The pandemic of respiratory disease (COVID19) associated with the new coronavirus (SARSCoV2) in 2019 is infection, progression and patients. Recognizes indicators of sequel associated with those who have survived the disease, highlighting the need for biomarkers to stratify and predict the future. COVID19 has been shown to have a high infection rate (initial reproduction number calculation ranges from 2 to 33.4) and a high mortality rate (first reported in China). It depends on the age, but it is 2.3%. In UK, the all-cause mortality rate from COVID 19 is estimated to be 0.7%, rising to 7.8% for people over the age of 80 and dropping to 0.002% for children (Coronavirus (MERSCoV)). First seen on the Arabian Peninsula, it infected about 3,000 people and killed about 850. As of this writing, SARSCoV2 has infected more than 10 million people and killed more than 500,000. However, the difference between these diseases is cle ar. SARSCoV and SARSCoV2 may affect important organs such as lungs, heart, liver and kidneys.

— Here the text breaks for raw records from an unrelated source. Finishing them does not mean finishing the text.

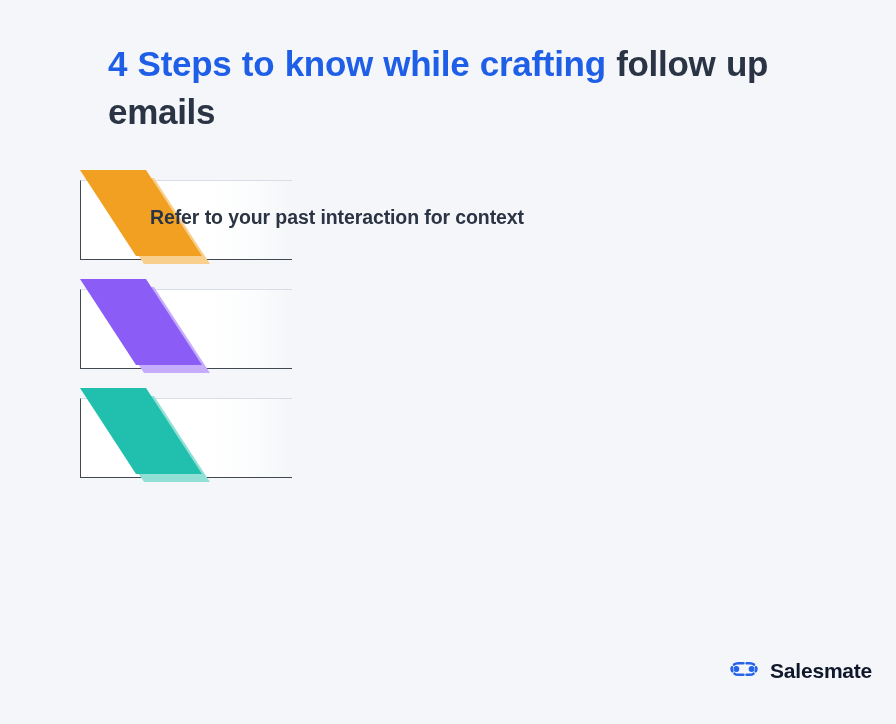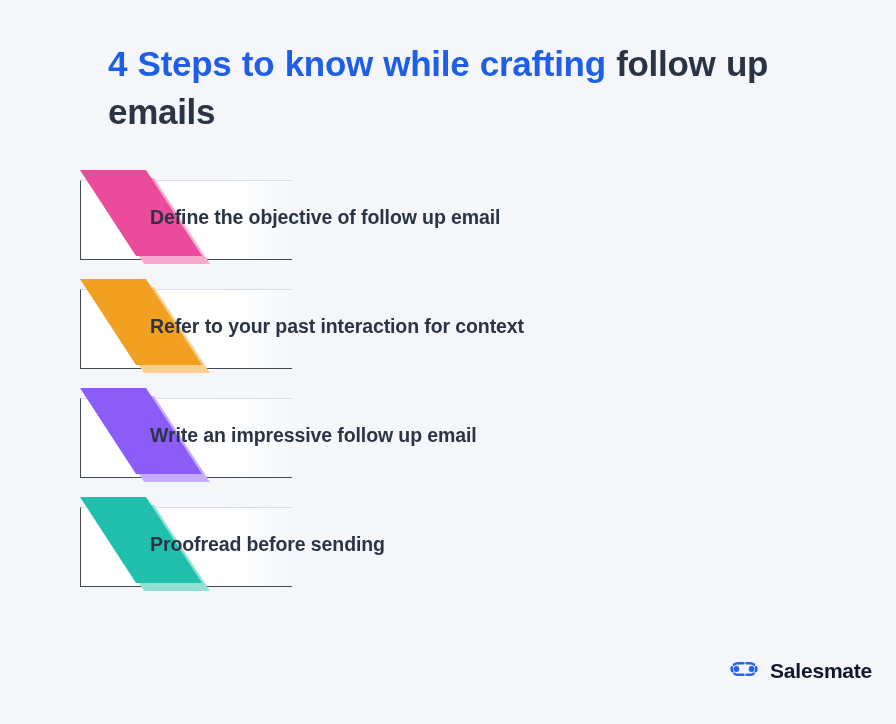--- a/index.html
+++ b/index.html
@@ -139,17 +139,6 @@
 
 <div class="steps">
 
-  <div class="step">
-    <div class="panel"></div>
-    <div class="band">
-      <svg width="150" height="110" viewBox="0 0 150 110">
-        <polygon points="14,10 80,10 136,96 70,96" fill="#f7a8cd"></polygon>
-        <polygon points="6,2 72,2 128,88 62,88" fill="#ea4c9b"></polygon>
-      </svg>
-    </div>
-    <div class="step-number">01</div>
-    <div class="step-text">Define the objective of follow up email</div>
-  </div>
 
   <div class="step">
     <div class="panel"></div>

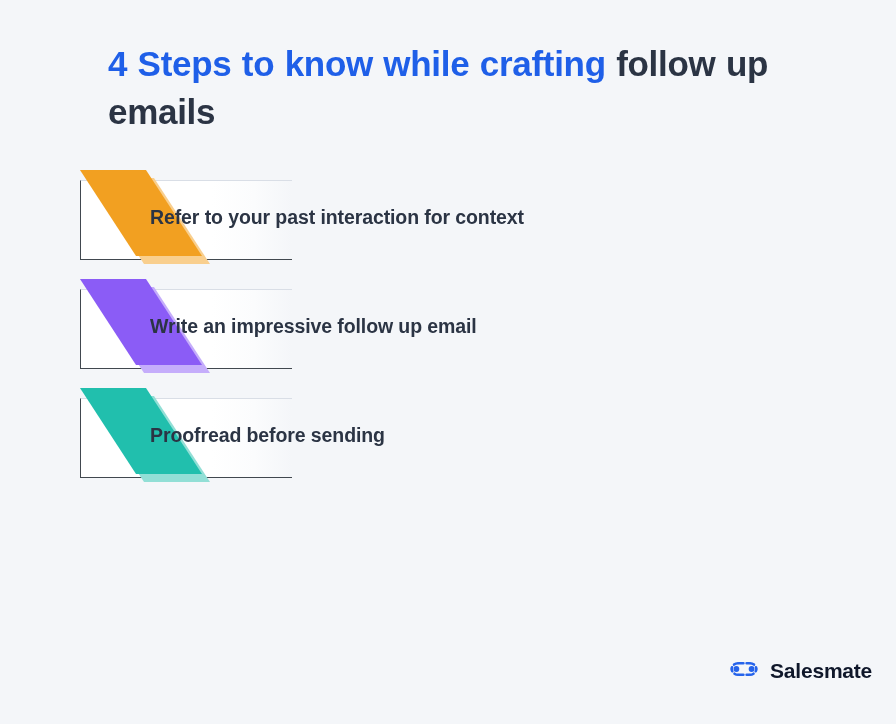--- a/index.html
+++ b/index.html
@@ -161,7 +161,6 @@
       </svg>
     </div>
     <div class="step-number">03</div>
-    <div class="step-text">Write an impressive follow up email</div>
   </div>
 
   <div class="step">

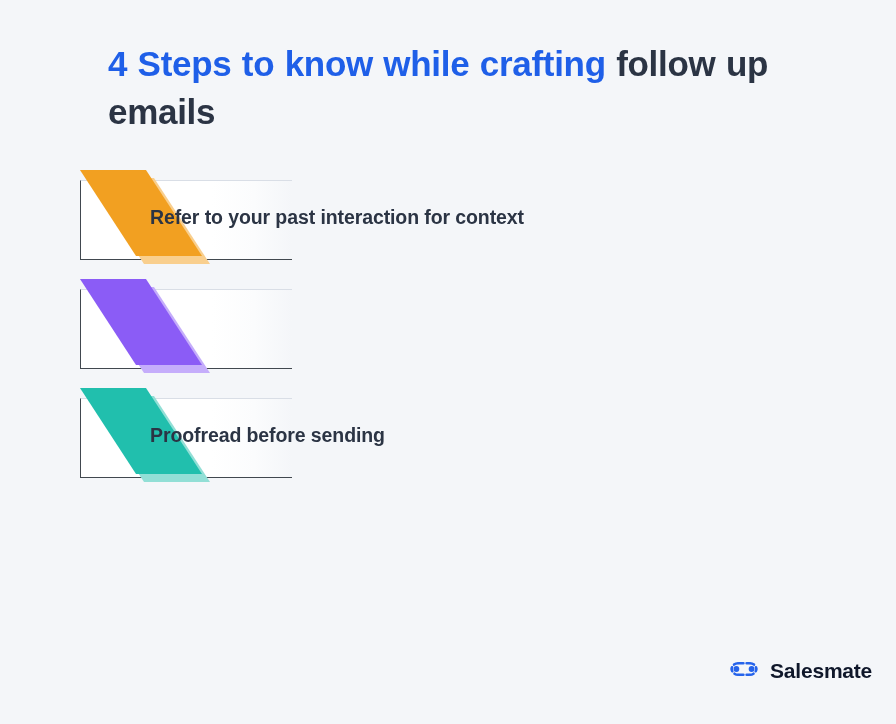--- a/index.html
+++ b/index.html
@@ -172,7 +172,6 @@
       </svg>
     </div>
     <div class="step-number">04</div>
-    <div class="step-text">Proofread before sending</div>
   </div>
 
 </div>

During the 2003 SARS outbreak, major protein changes were shown to occur in peripheral blood Rice field. The definition of the disease risk genotype of COVID19 will undoubtedly be a research area. Given the ages of those most severely affected by SARSCoV2 and associated comorbidities, these data provide an incomplete picture of risk and do not reflect response to treatment or subsequent complications. Proteomics and mass spectrometry techniques are extremely sensitive and can provide comprehensive images of the patient's condition and underlying biomedical processes. Proteomic biomarkers are more useful in infectious diseases because they are more readily available than human transcripts (although transcripts are of great value in detecting the risk of cancer). Moreover, they vary by different pathologies and orbits, as opposed to the genome.

The diagnosis of COVID19 currently consists of two main approaches. Assays that use immunoassays to detect antibodies against specific viruses (such as SARSCoV2) in patient samples and real-time Reverse Transcription Polymerase Chain Reaction (RTPCR) associated with various clinical procedures. It includes broncoalveolar lavage fluid, bronchoscopy, saliva, nasal swabs, throat swabs, feces or blood specimens. However, as the disease progresses, other questionable raised (and the need for associated biomarker assays). Most people infected with SARSCoV2 initiate an immune response and remain healthy (often asymptomatic) within a week of infection. Those who cannot achieve this find that their response to infection adversely affects many physiological processes and has symptoms such as: severe resting dyspnea or dyspnea, hemoptysis, pallor, fainting or collapse, confusion, and decreased urine output. Identifying those who are infected early and those who enter this difficult second phase can have a significant impact on the management of this pandemic and its impact on those affected. This can be partially achieved by considering characteristics such as body mass index and perhaps ethnicity. We also need biomarkers that provide additional insights. People at highest risk for signs of developing or increasing severity of the disease (e.g., those who have had an organ transplant, who are being treated for cancer, who have leukemia, respiratory illness, or severe heart disease it is important to monitor).